RAMALLAH, West Bank -- An imprisoned Palestinian uprising leader held by Israel called Wednesday for "millions" of people to take to the streets in support of a Palestinian independence bid this fall -- a scenario that Israeli officials warn could spin into a new wave of violence.
With peace talks stalled since 2008, the Palestinians have said they will instead ask the United Nations to recognize their state during the General Assembly session in September.
In an effort to avert a showdown over the issue, Israeli Prime Minister Benjamin Netanyahu made his first Arab media appearance to appeal for a return to negotiations. He told Al-Arabiyah TV that he would be willing to travel to Ramallah in the West Bank, if needed, for face-to-face talks.
Netanyahu's interview and the appeal by imprisoned Palestinian leader Marwan Barghouti illustrated the wide gap between the positions of the two sides.

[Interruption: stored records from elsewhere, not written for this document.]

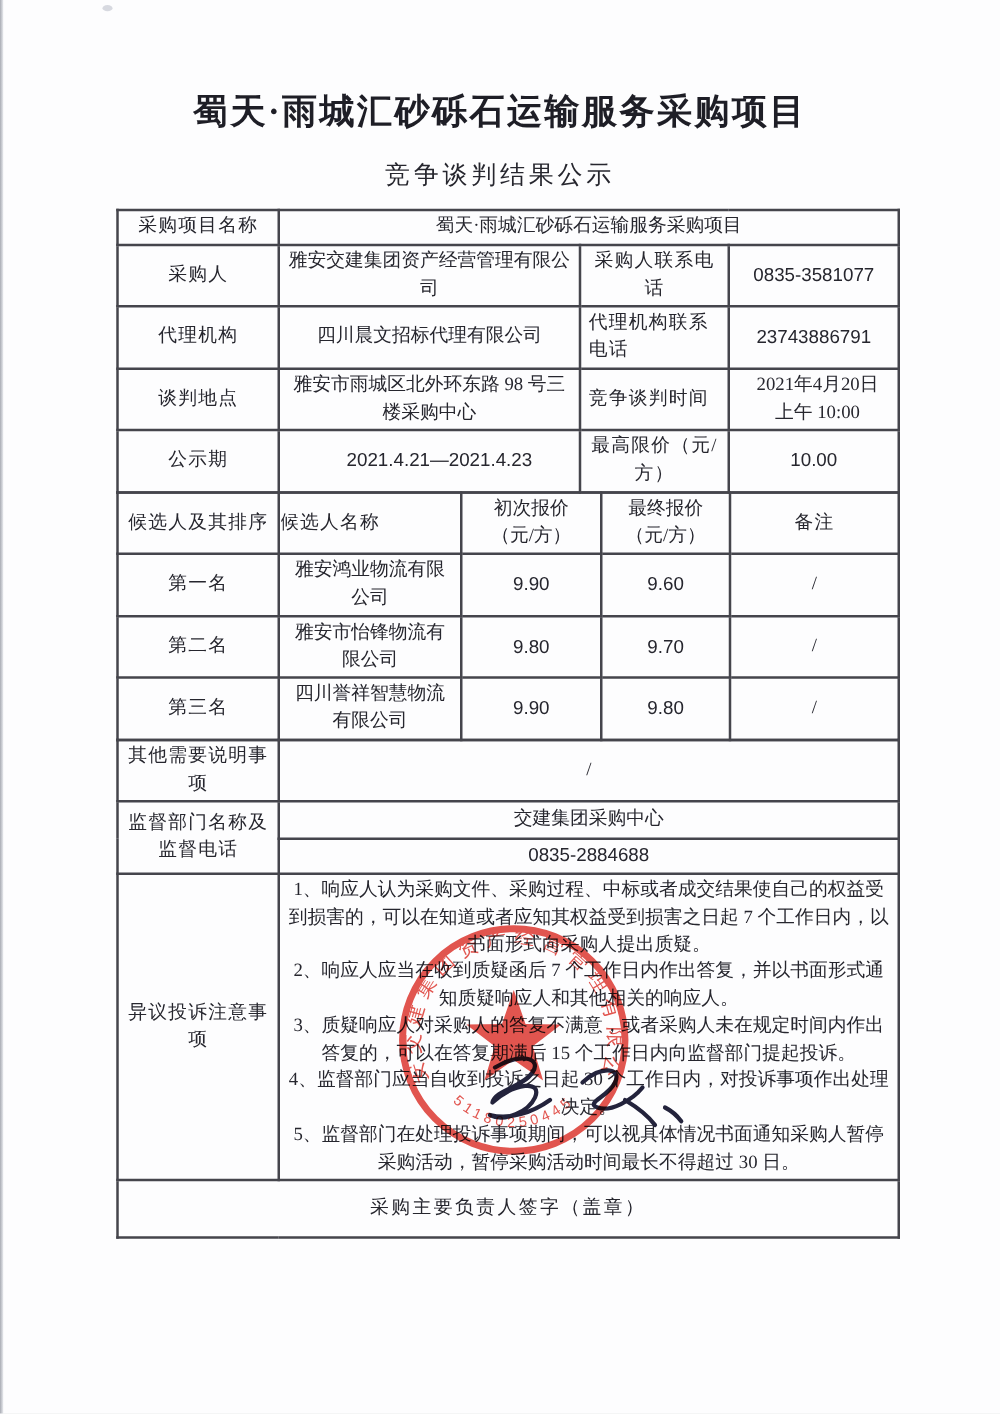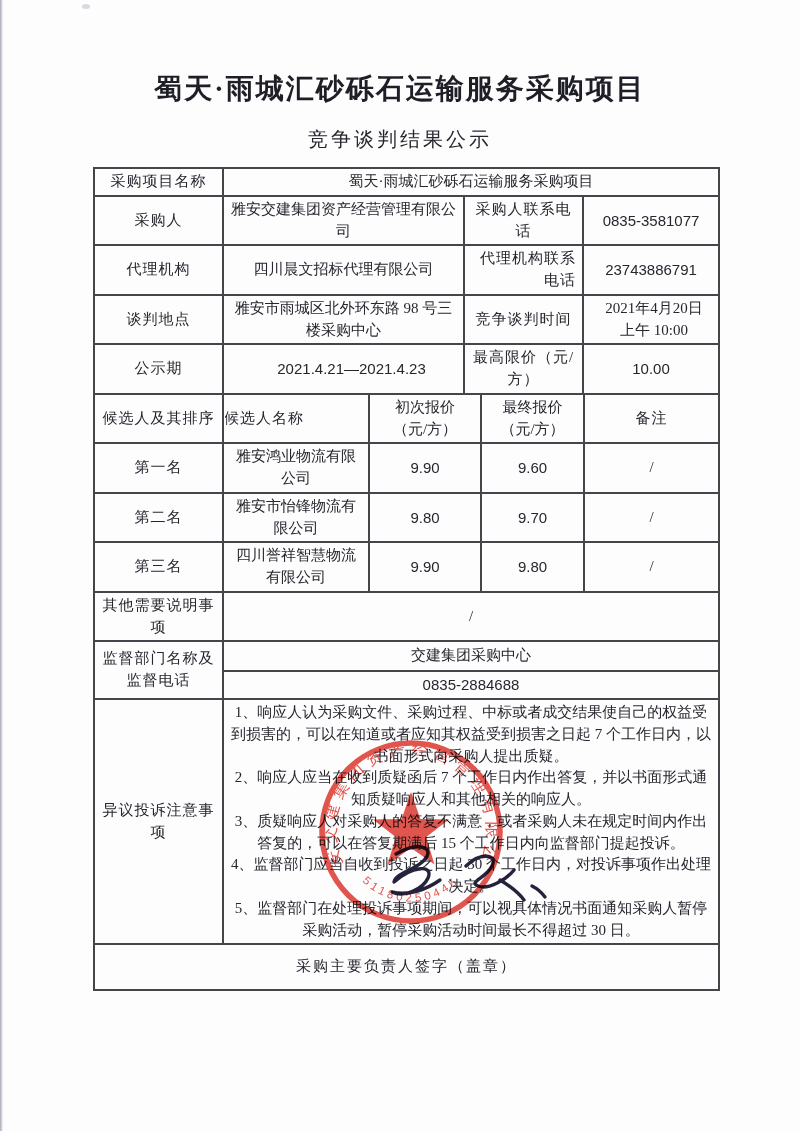--- a/index.html
+++ b/index.html
@@ -79,7 +79,7 @@
       <tr style="height:46px">
         <td class="lab">代理机构</td>
         <td>四川晨文招标代理有限公司</td>
-        <td class="lab left" style="text-align:right;">代理机构联系电话</td>
+        <td class="lab left" style="text-align:left;">代理机构联系电话</td>
         <td class="num">23743886791</td>
       </tr>
       <tr style="height:46px">

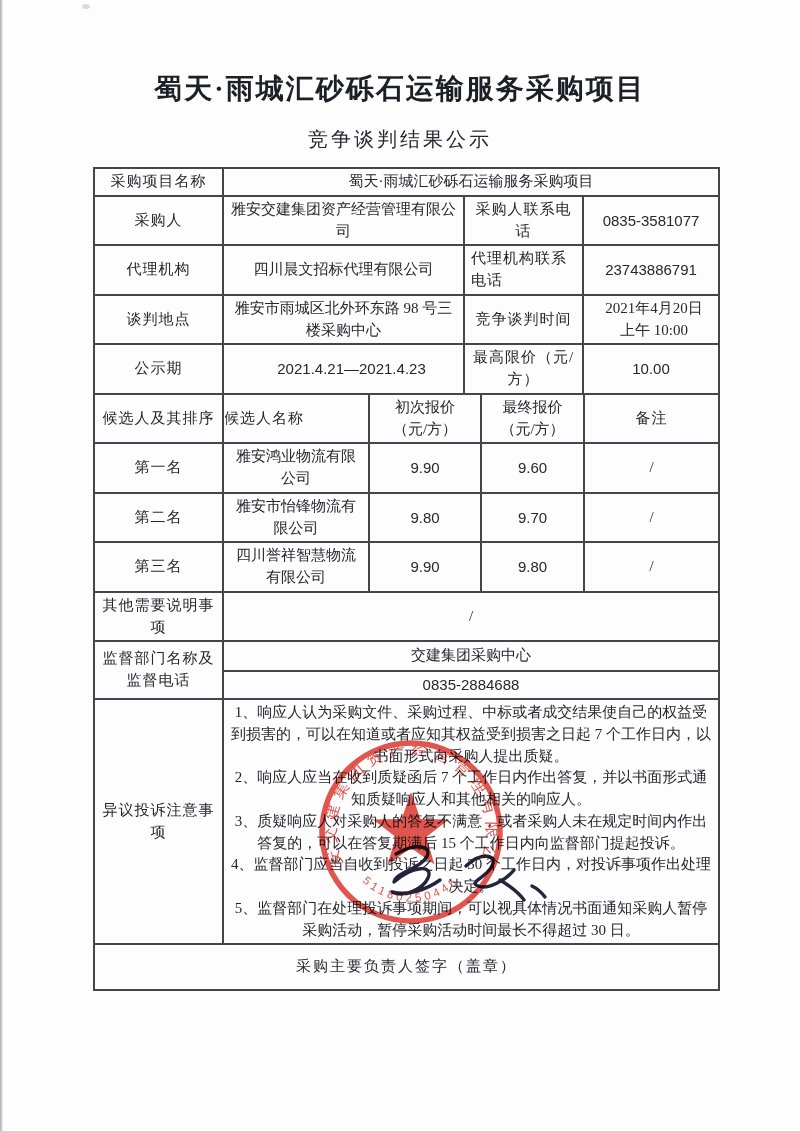--- a/index.html
+++ b/index.html
@@ -85,7 +85,7 @@
       <tr style="height:46px">
         <td class="lab">谈判地点</td>
         <td>雅安市雨城区北外环东路 98 号三楼采购中心</td>
-        <td class="lab left" style="text-align:center;">竞争谈判时间</td>
+        <td class="lab left" style="text-align:left;">竞争谈判时间</td>
         <td class="left" style="padding-left:12px;">2021年4月20日 上午 10:00</td>
       </tr>
       <tr style="height:48px">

Israel wants peace talks but refuses to stop West Bank settlement construction first and makes demands the Palestinians reject -- like recognizing Israel as a Jewish state and maintaining an Israeli military presence in the West Bank -- while the Palestinians appear to be giving up on negotiations.
Barghouti, the most prominent Palestinian prisoner held by Israel and a potential future presidential candidate, dictated the message to his lawyers during a recent visit to his cell, according to his wife Fadwa. It was published in Palestinian newspapers, and a copy was sent to The Associated Press.
He called on Palestinians in the occupied territories as well as those in other countries to "peacefully march in their millions during the week of voting in the U.N."
Barghouti, convicted on murder charges in 2002, is serving five life sentences for his role in fatal Palestinian attacks.
Israeli officials say neither Israel nor the Palestinians want renewed violence, but that even one individual -- a Palestinian rock thrower or an Israeli soldier who opens fire -- could set off an explosion.
Barghouti, 51, was a leader of a Palestinian uprising that began in 2000, during which a wave of suicide bombings rocked Israeli cities and killed more than 1,000 civilians. About 4,000 Palestinians were killed in clashes with Israeli forces during the violence, which lasted several years.
Palestinians say their first option is full recognition from the Security Council, but the U.S. is likely to veto that. Then they would turn to the General Assembly, where they have an assured majority, for nonmember state status.
The vote would be largely symbolic, but the Palestinians believe an international endorsement would put heavy pressure on Israel to withdraw from territories claimed by the Palestinians -- the West Bank, the Gaza Strip and east Jerusalem.